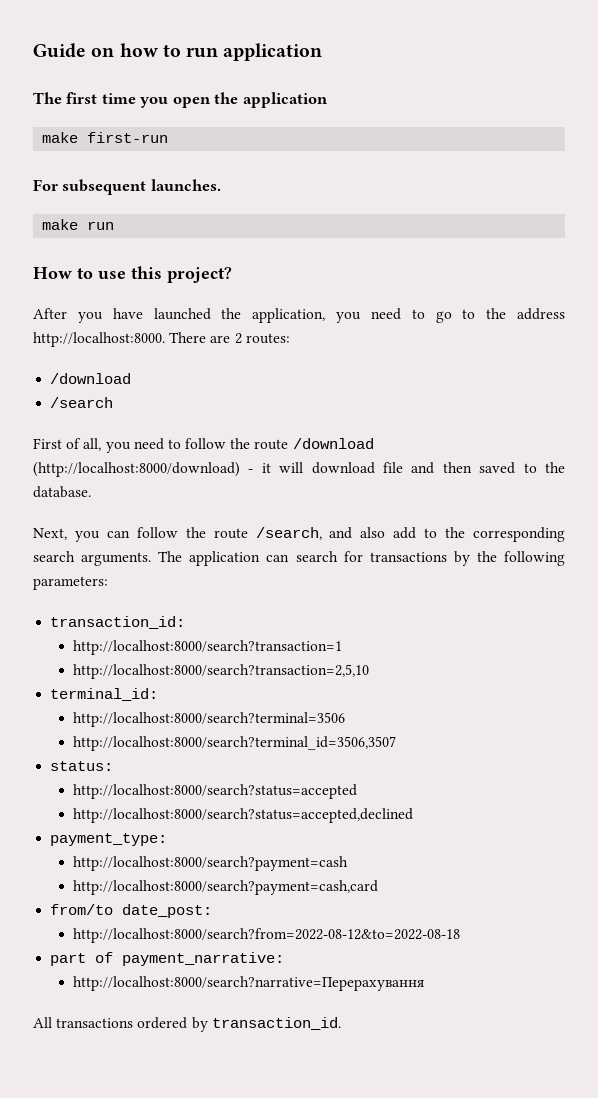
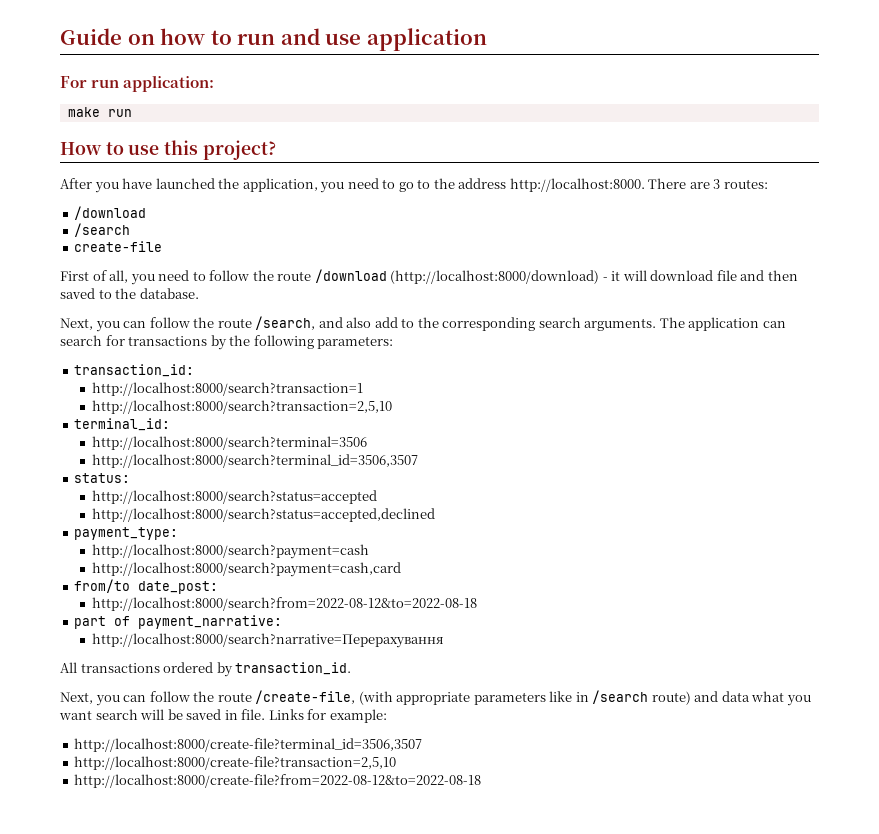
[223,43,323,61] [33,92,328,108] [42,132,169,143] application // The first time you open the application // make first-run -> [280,28,487,51] and use application
[62,179,221,195] subsequent launches. -> [91,75,215,92] run application:
[234,333,242,344] 2 -> [713,179,721,189] 3
(114, 402) none -> [74,241,163,252] // create-file
(341, 1023) none -> [60,690,811,706] [59,709,387,723] [74,738,423,752] [74,756,397,770] [74,774,482,788] // Next, you can follow the route /create-file, (with appropriate parameters like in /search route) and data what you want search will be saved in file. Links for example: // http://localhost:8000/create-file?terminal_id=3506,3507 // http://localhost:8000/create-file?transaction=2,5,10 // http://localhost:8000/create-file?from=2022-08-12&to=2022-08-18

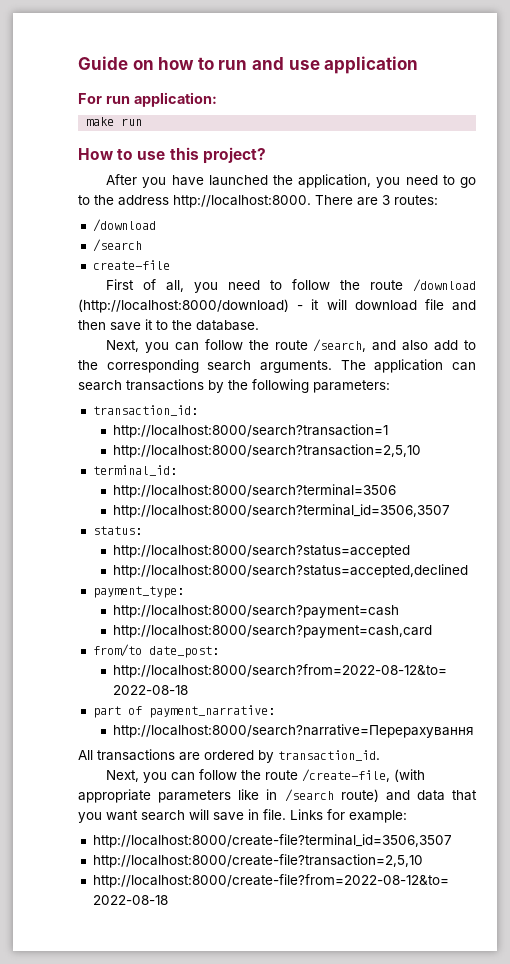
[60,288,95,299] saved -> [110,319,153,331] save it
[105,335,125,346] for -> (122, 385) none
(160, 668) none -> [179,752,200,761] are
[751,691,785,702] what -> [452,790,477,801] that
[167,709,222,720] be saved -> [213,812,244,821] save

◆ **Activity**:
Give back exactly the lines from the one containing "[751,691,785,702] what ->" through the end of the listing above, with both ends included and nothing added.

◆ **Exercise answer**:
[751,691,785,702] what -> [452,790,477,801] that
[167,709,222,720] be saved -> [213,812,244,821] save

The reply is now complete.